The city of Burlington is polling residents for ideas on how to re-develop Memorial Auditorium, hopefully an easier task than trying to save the hulking Moran Plant on the lakefront.
Ninety years ago, Memorial Auditorium joined the ranks of "living memorials" across the country. Following World War One, there was a widespread feeling that in addition to erecting "doughboy" statues and monuments, municipalities should construct useful objects that would both honor the dead and serve the living.
Practicality would marry reverence in the form of playgrounds, buildings, highways, bridges, parks, libraries, community centers, athletic stadia like Soldiers Field in Chicago and civic auditoriums like those in Barre and Burlington.
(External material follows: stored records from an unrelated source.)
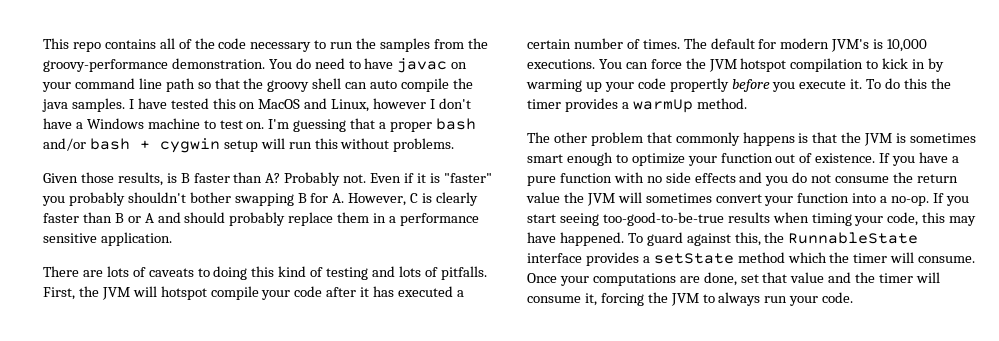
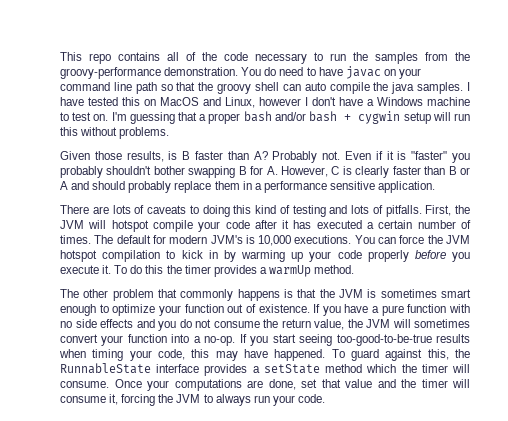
- You can force the JVM hotspot compilation to kick in by warming up your code propertly before you execute it.
+ You can force the JVM hotspot compilation to kick in by warming up your code properly before you execute it.
- If you have a pure function with no side effects and you do not consume the return value the JVM will sometimes convert your function into a no-op.
+ If you have a pure function with no side effects and you do not consume the return value, the JVM will sometimes convert your function into a no-op.

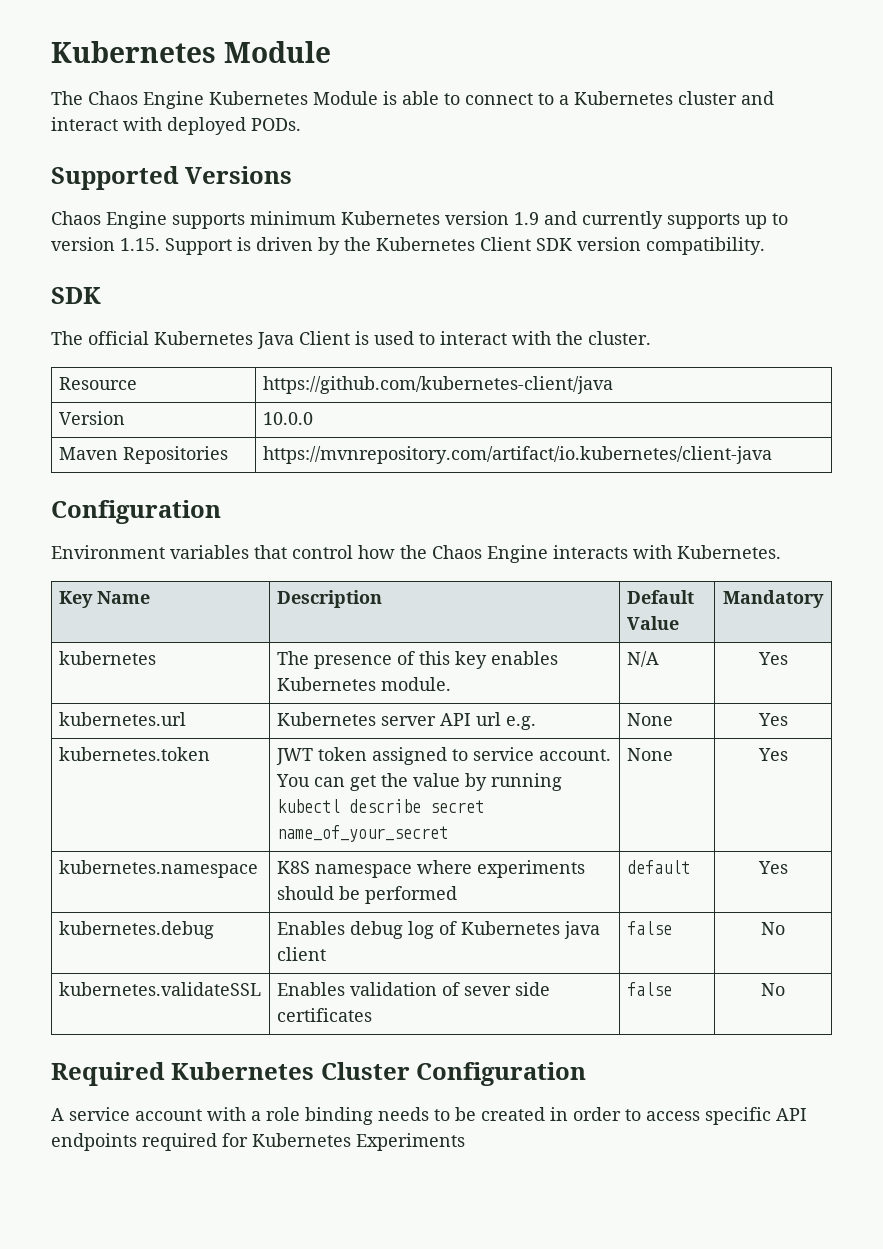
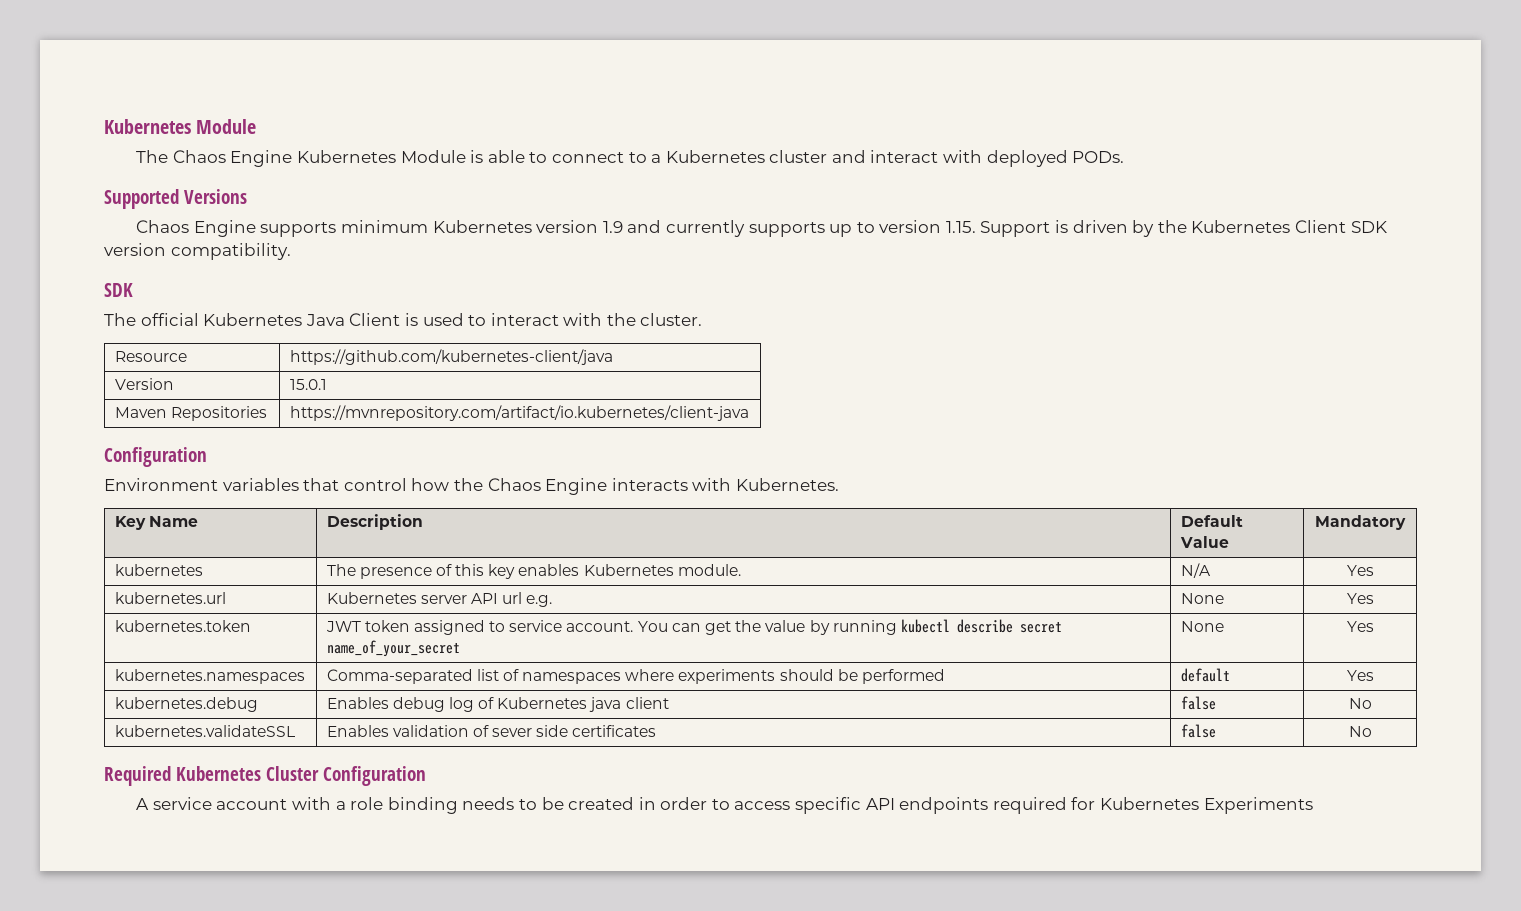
- Version | 10.0.0
+ Version | 15.0.1
- kubernetes.namespace | K8S namespace where experiments should be performed | default | Yes
+ kubernetes.namespaces | Comma-separated list of namespaces where experiments should be performed | default | Yes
Memorial Auditorium itself was never a thing of beauty. It looks like the inside of a kiln with its burnt bricks on the outside. And the windows haven't been cleaned in decades. But what stories those bricks and windows could tell!
They’ve hosted rock bands and symphony orchestras; plus Bob Dylan, Marcel Marceau, Golden Gloves boxing tournaments, large-screen films, a semi-pro basketball team, variety shows, political rallies, and farmers’ markets.
A kindergarten, an art school, and a small theater for youth rock bands have shared the basement. And a drumming troupe practiced weekly on the second floor - their sound, like steady rain, bouncing off the walls of adjoining buildings.
In the lobby, twenty massive bronze plaques still remind visitors of why the building was built. They list more than 2000 Burlington residents who fought in World War One as well as the dead from World War Two, Korea and Vietnam.
In answer to the online poll question about how Memorial Auditorium could best support Burlington’s cultural future, I’d suggest figuring out what the Flynn Center and the Waterfront do best, then revamp Memorial to accommodate what's lacking - to create and sustain a sturdy tripod for Burlington's cultural life.
The poll also asks respondents to suggest innovative ideas for the building itself. And unlike the Moran plant, Memorial Auditorium already has a history of many different civic activities.
So whether it’s repair and restoration, additions that merge styles like the Fletcher Free Library, or an entirely new building from a competition among Burlington's many architects, I hope we take its rich history into account.
And whatever the future brings for Burlington’s Memorial Auditorium – the online survey ends this Sunday.